What is expected – Each entry should be written out again exactly, so that nothing is lost.

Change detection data

________________

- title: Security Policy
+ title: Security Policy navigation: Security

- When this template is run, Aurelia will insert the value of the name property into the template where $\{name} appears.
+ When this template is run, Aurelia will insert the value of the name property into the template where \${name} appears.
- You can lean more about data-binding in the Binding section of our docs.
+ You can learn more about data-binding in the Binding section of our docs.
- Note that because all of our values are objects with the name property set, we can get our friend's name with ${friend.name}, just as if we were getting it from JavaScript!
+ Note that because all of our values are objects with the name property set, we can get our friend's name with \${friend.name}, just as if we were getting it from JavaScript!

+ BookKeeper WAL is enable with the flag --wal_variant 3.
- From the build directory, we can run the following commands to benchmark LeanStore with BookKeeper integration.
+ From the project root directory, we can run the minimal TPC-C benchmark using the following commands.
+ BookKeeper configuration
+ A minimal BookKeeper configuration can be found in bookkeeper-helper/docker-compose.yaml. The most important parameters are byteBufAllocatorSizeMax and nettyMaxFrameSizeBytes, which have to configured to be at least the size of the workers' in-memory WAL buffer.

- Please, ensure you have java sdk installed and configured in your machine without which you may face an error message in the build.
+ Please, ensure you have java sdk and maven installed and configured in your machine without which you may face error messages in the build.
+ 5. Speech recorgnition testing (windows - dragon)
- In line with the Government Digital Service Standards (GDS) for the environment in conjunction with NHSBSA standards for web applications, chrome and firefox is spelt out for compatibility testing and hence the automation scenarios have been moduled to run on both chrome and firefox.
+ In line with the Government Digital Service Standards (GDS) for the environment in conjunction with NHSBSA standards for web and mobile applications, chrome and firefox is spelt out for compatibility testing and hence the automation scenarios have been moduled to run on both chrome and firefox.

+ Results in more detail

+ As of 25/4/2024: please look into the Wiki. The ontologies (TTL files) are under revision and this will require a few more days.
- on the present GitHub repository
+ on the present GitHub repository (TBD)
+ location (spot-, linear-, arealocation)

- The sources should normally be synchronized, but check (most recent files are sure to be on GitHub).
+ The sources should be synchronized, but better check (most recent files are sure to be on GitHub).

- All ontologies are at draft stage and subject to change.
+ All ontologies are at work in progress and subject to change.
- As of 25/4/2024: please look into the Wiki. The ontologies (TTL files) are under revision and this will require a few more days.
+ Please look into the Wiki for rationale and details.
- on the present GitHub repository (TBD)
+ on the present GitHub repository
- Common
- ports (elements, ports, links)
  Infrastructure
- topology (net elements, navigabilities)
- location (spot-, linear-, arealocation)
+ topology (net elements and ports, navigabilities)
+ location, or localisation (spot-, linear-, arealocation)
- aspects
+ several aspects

________________

Solution –
- title: Security Policy
+ title: Security Policy navigation: Security

- When this template is run, Aurelia will insert the value of the name property into the template where $\{name} appears.
+ When this template is run, Aurelia will insert the value of the name property into the template where \${name} appears.
- You can lean more about data-binding in the Binding section of our docs.
+ You can learn more about data-binding in the Binding section of our docs.
- Note that because all of our values are objects with the name property set, we can get our friend's name with ${friend.name}, just as if we were getting it from JavaScript!
+ Note that because all of our values are objects with the name property set, we can get our friend's name with \${friend.name}, just as if we were getting it from JavaScript!

+ BookKeeper WAL is enable with the flag --wal_variant 3.
- From the build directory, we can run the following commands to benchmark LeanStore with BookKeeper integration.
+ From the project root directory, we can run the minimal TPC-C benchmark using the following commands.
+ BookKeeper configuration
+ A minimal BookKeeper configuration can be found in bookkeeper-helper/docker-compose.yaml. The most important parameters are byteBufAllocatorSizeMax and nettyMaxFrameSizeBytes, which have to configured to be at least the size of the workers' in-memory WAL buffer.

- Please, ensure you have java sdk installed and configured in your machine without which you may face an error message in the build.
+ Please, ensure you have java sdk and maven installed and configured in your machine without which you may face error messages in the build.
+ 5. Speech recorgnition testing (windows - dragon)
- In line with the Government Digital Service Standards (GDS) for the environment in conjunction with NHSBSA standards for web applications, chrome and firefox is spelt out for compatibility testing and hence the automation scenarios have been moduled to run on both chrome and firefox.
+ In line with the Government Digital Service Standards (GDS) for the environment in conjunction with NHSBSA standards for web and mobile applications, chrome and firefox is spelt out for compatibility testing and hence the automation scenarios have been moduled to run on both chrome and firefox.

+ Results in more detail

+ As of 25/4/2024: please look into the Wiki. The ontologies (TTL files) are under revision and this will require a few more days.
- on the present GitHub repository
+ on the present GitHub repository (TBD)
+ location (spot-, linear-, arealocation)

- The sources should normally be synchronized, but check (most recent files are sure to be on GitHub).
+ The sources should be synchronized, but better check (most recent files are sure to be on GitHub).

- All ontologies are at draft stage and subject to change.
+ All ontologies are at work in progress and subject to change.
- As of 25/4/2024: please look into the Wiki. The ontologies (TTL files) are under revision and this will require a few more days.
+ Please look into the Wiki for rationale and details.
- on the present GitHub repository (TBD)
+ on the present GitHub repository
- Common
- ports (elements, ports, links)
  Infrastructure
- topology (net elements, navigabilities)
- location (spot-, linear-, arealocation)
+ topology (net elements and ports, navigabilities)
+ location, or localisation (spot-, linear-, arealocation)
- aspects
+ several aspects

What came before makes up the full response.